I survived the meal. In fact, it was rather good, but I can't unsee that bathroom and have since avoided the restaurant like the plague (which was probably one of the pathogens growing in the bathroom). Perhaps I survived because I wrapped a sweater tightly around my head (picture: Afghan women) to avoid inhaling whatever godforsaken microbes that were competing in a mad dash to enter my nasal passages. (Better idea for next time: use a plastic bag and duct tape around the neck like they do in mafia movies.

Not that I would have stayed long enough to use it, but there was one saving grace. There wasn't one of those hideous Petri dishes called electric hand dryers, although I would have dried my hands on barbed wire if forced to choose. I hate those damn things. And I'm not alone.

A new study from the University of Connecticut and Quinnipiac University shows that hot-air dryers may be acting like bacterial bombs, shooting loads of spores from bathroom air directly onto your hands. 

Lovely. And taking it a bit further...

Whenever you use a hand dryer in a public restroom just remember “It’d be more hygienic to let disease-ridden gibbons sneeze your hands dry"

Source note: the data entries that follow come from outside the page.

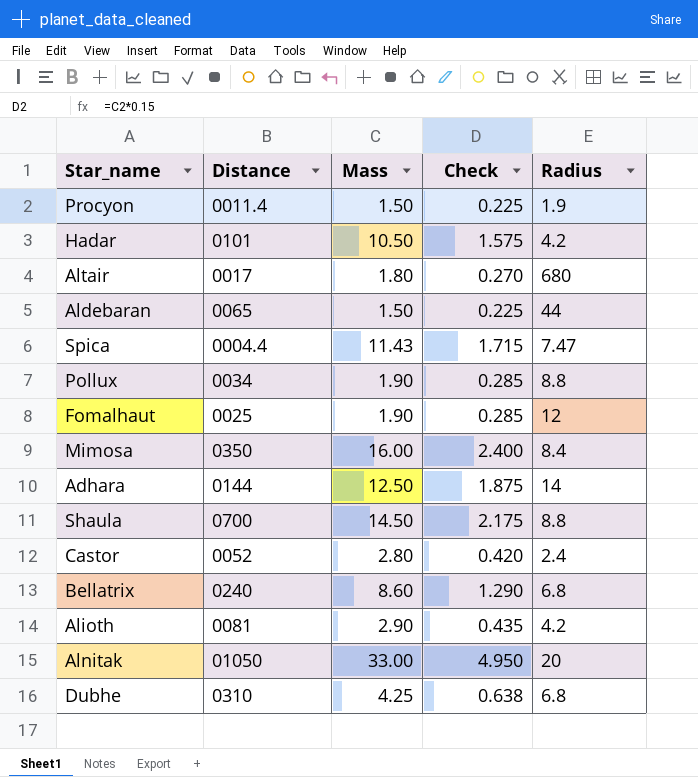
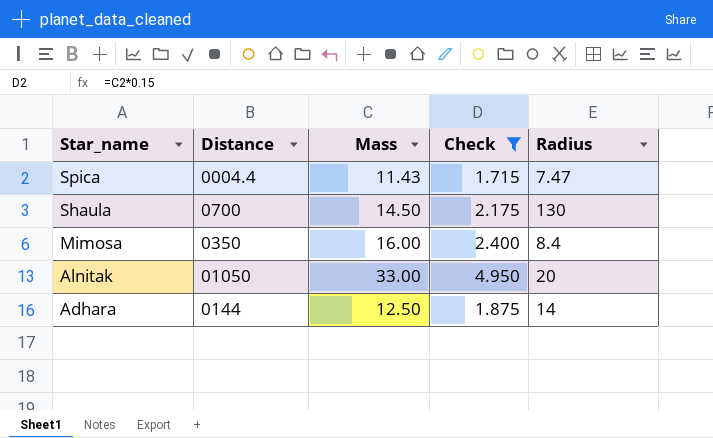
filter: none -> Check >= 1.715
row order: none -> Star_name descending
Shaula | Radius: 8.8 -> 130

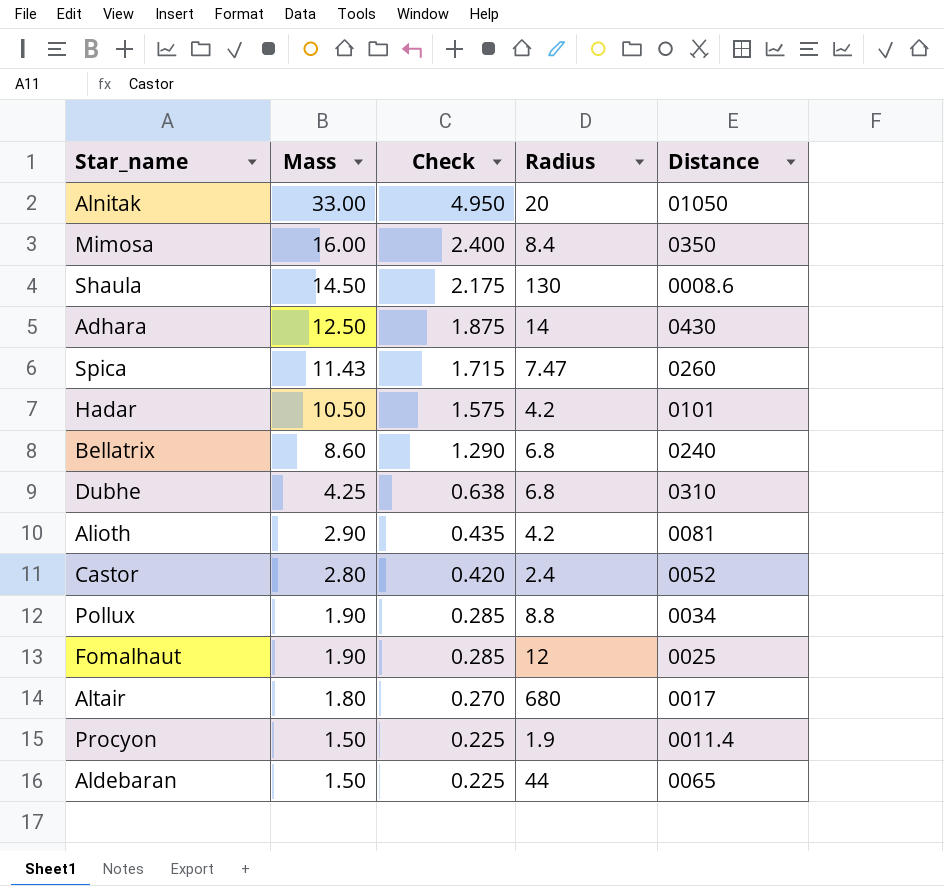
filter: Check >= 1.715 -> none
row order: Star_name descending -> Mass descending
column Distance | position: 2 -> 5
Shaula | Distance: 0700 -> 0008.6
Adhara | Distance: 0144 -> 0430
Spica | Distance: 0004.4 -> 0260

Dr. Sheldon Cooperon Twitter. (Damn, what a great line. Wish I thought of it.)

And speaking of Petri dishes, the following was a bit disconcerting... 

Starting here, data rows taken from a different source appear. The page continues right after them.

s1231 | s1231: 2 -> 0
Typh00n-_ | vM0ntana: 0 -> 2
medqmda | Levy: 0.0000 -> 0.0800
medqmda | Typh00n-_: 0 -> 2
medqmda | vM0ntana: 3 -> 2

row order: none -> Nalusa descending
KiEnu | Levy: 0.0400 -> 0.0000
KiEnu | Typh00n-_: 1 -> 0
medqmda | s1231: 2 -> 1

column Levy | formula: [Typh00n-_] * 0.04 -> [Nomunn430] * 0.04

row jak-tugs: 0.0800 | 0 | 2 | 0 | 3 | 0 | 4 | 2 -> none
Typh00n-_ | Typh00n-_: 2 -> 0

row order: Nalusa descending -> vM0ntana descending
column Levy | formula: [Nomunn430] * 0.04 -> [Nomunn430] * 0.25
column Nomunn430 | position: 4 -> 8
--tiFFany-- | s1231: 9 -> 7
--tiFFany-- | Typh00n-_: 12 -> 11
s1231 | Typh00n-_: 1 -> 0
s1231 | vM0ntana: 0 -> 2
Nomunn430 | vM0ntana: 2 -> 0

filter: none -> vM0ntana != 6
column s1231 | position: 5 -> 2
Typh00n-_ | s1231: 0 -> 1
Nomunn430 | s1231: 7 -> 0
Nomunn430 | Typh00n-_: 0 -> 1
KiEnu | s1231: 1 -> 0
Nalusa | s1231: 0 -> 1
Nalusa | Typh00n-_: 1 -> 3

A viral Facebook post from 2018 showed what happened when a woman named Nicole Ward left a Petri dish inside an electric hand dryer for three minutes and then incubated it for two days. This happened. (Keep in mind that no one knows whether this experiment was done right or whether whatever grew on the plate was harmful or not. And note that she was selling a soap product ($10 off!) in the same post. Still...

Yuck. Photo: Facebook


It would seem that not all dryers are equal. Dyson makes The Dyson Airblade™ which, according to the company "capture[s] 99.97% of particles, as small as 0.3 microns, including bacteria and viruses." That sounds pretty good, but does it really matter? Maybe not.

Unfortunately, every time a lidless toilet is flushed, it aerosolizes a fine mist of microbes. This fecal cloud may disperse over an area as large as six square meters (65 square feet)

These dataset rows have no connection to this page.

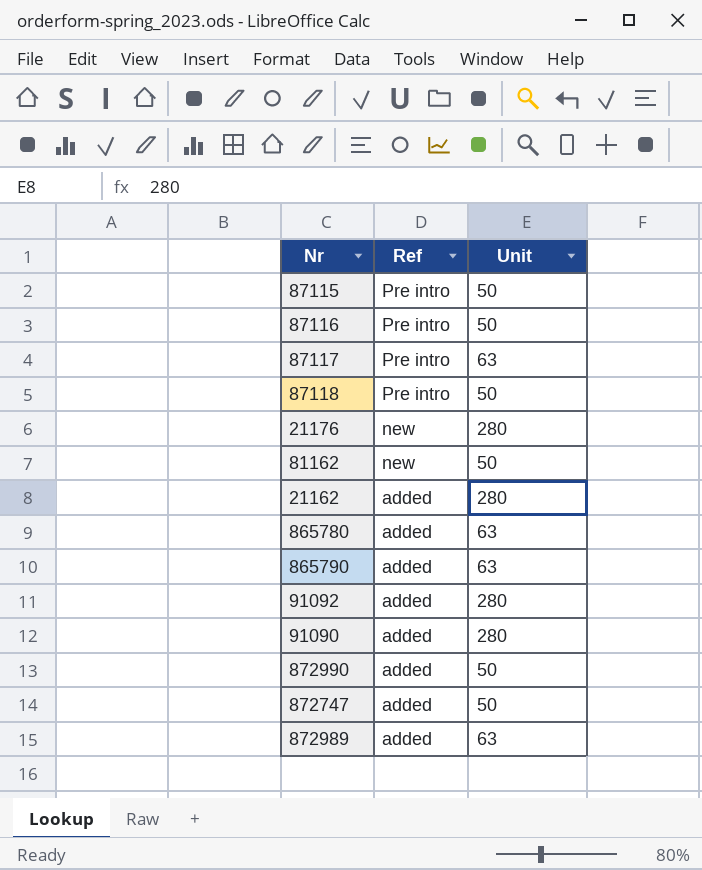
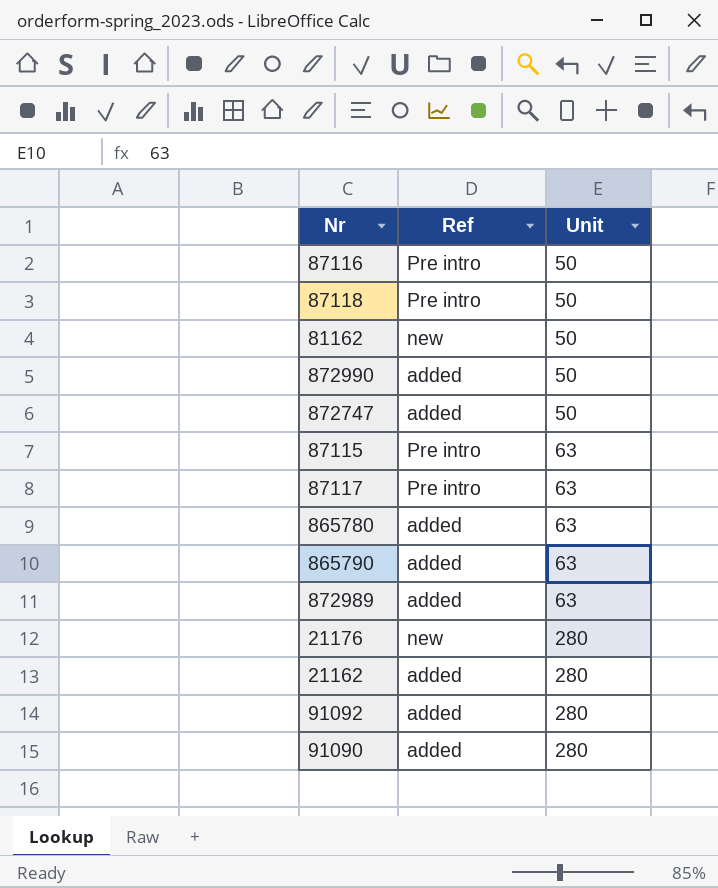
row order: Ref descending -> Unit ascending
87115 | Unit: 50 -> 63

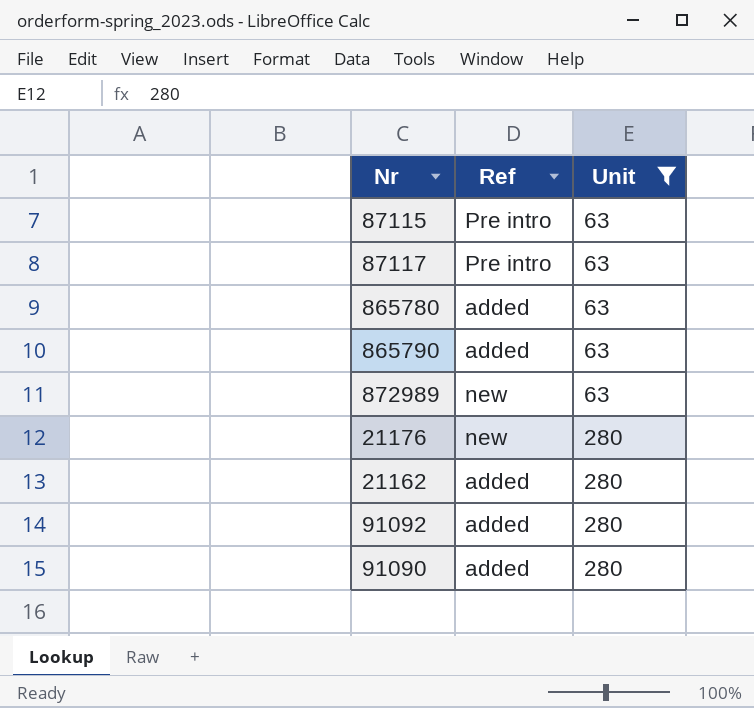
filter: none -> Unit != 50
872989 | Ref: added -> new

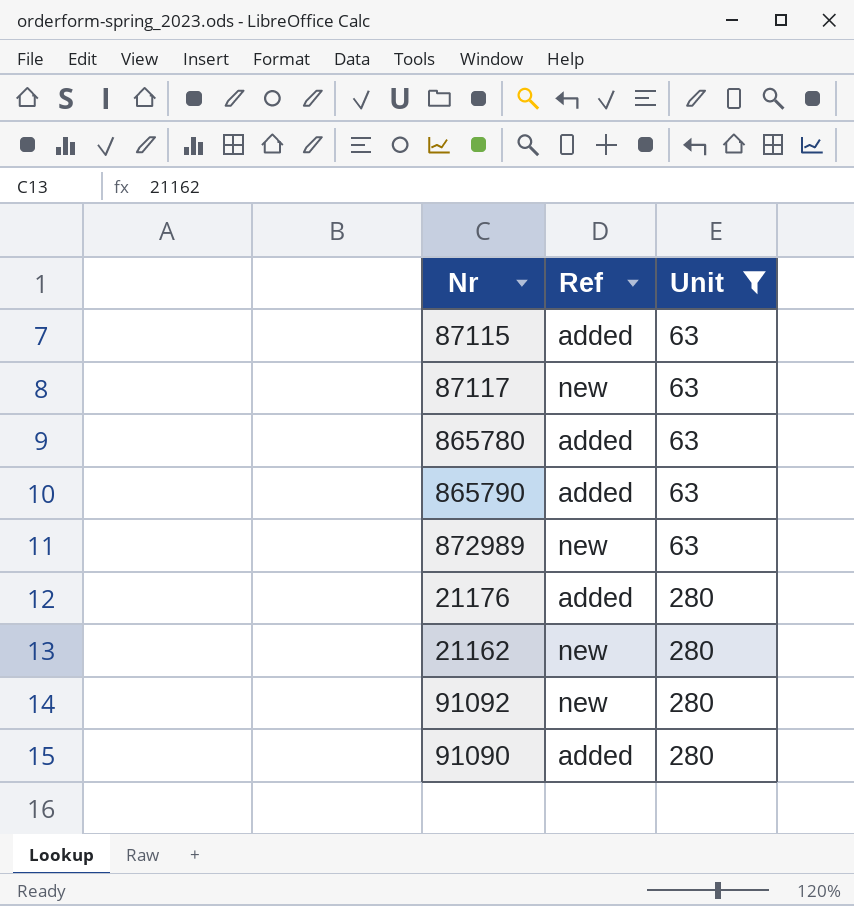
87115 | Ref: Pre intro -> added
87117 | Ref: Pre intro -> new
21176 | Ref: new -> added
21162 | Ref: added -> new
91092 | Ref: added -> new

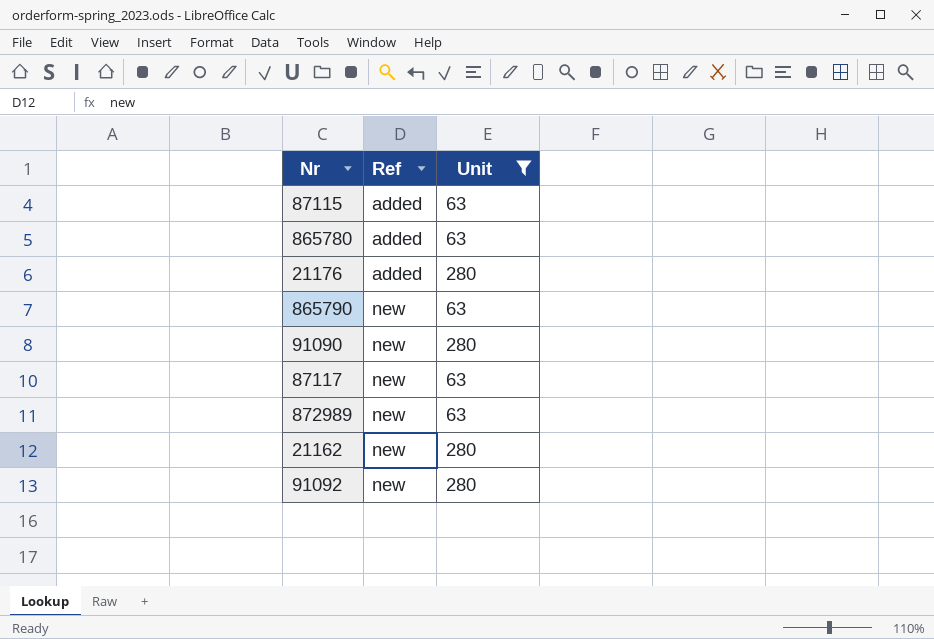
row order: Unit ascending -> Ref ascending
865790 | Ref: added -> new
91090 | Ref: added -> new

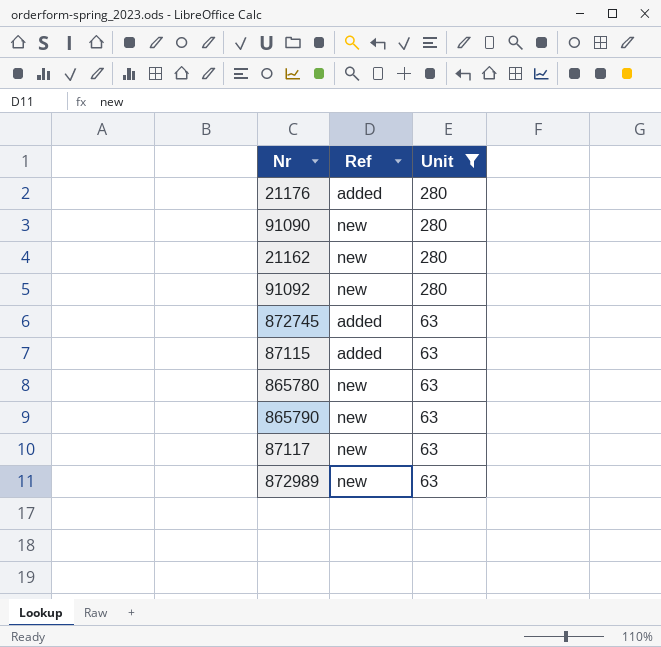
row order: Ref ascending -> Unit descending
row 872745: none -> added | 63
865780 | Ref: added -> new

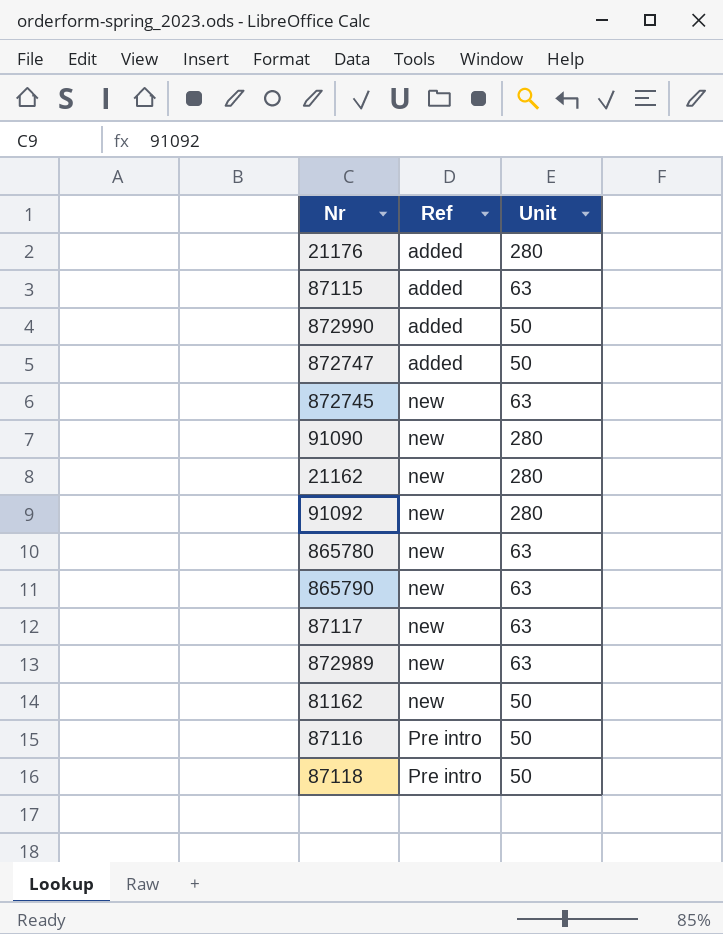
filter: Unit != 50 -> none
row order: Unit descending -> Ref ascending
872745 | Ref: added -> new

Jon Ross, M.D., Harvard Medical School "The bacterial horror of hot-air hand dryers"

Approximately zero percent of public toilets have a lid and perhaps 0.01% of people (none of them men) at home bother to put the lid down after sending Mr. Dougie to his watery grave. Some joker from Reddit offered the following, which is, at best, marginally helpful:

I get around this by storing my toothbrush in my ass.

Hmm. Wonder if there's any room up there. My cutlery takes up a lot of space.

So, are we doomed in both public and private bathrooms? Probably not. Harvard's Dr. Ross estimates the risk of both:

"Remember that your chances of picking up a serious pathogen in a restroom are small. Direct contact with other people is much more likely as a means of acquiring infection."

Jon Ross, M.D., Harvard Medical School

Which brings up a different issue. 

A new study by Puronics revealed that while Americans claim they’re washing their hands, nearly one-third of Americans admit to not washing their hands after using the restroom.

Hey slobs. Are you one of them? Come clean!


Should you be on the fence about whether to use one of the damn things or not, we at ACSH are fortunate to have our own "investigator," who was already onto this issue this decades ago...

Hand Dryers are a menace. My phobia of hand dryers began the second a roach went flying out of one in a dirty restaurant bathroom (is there any other kind) in the 80s.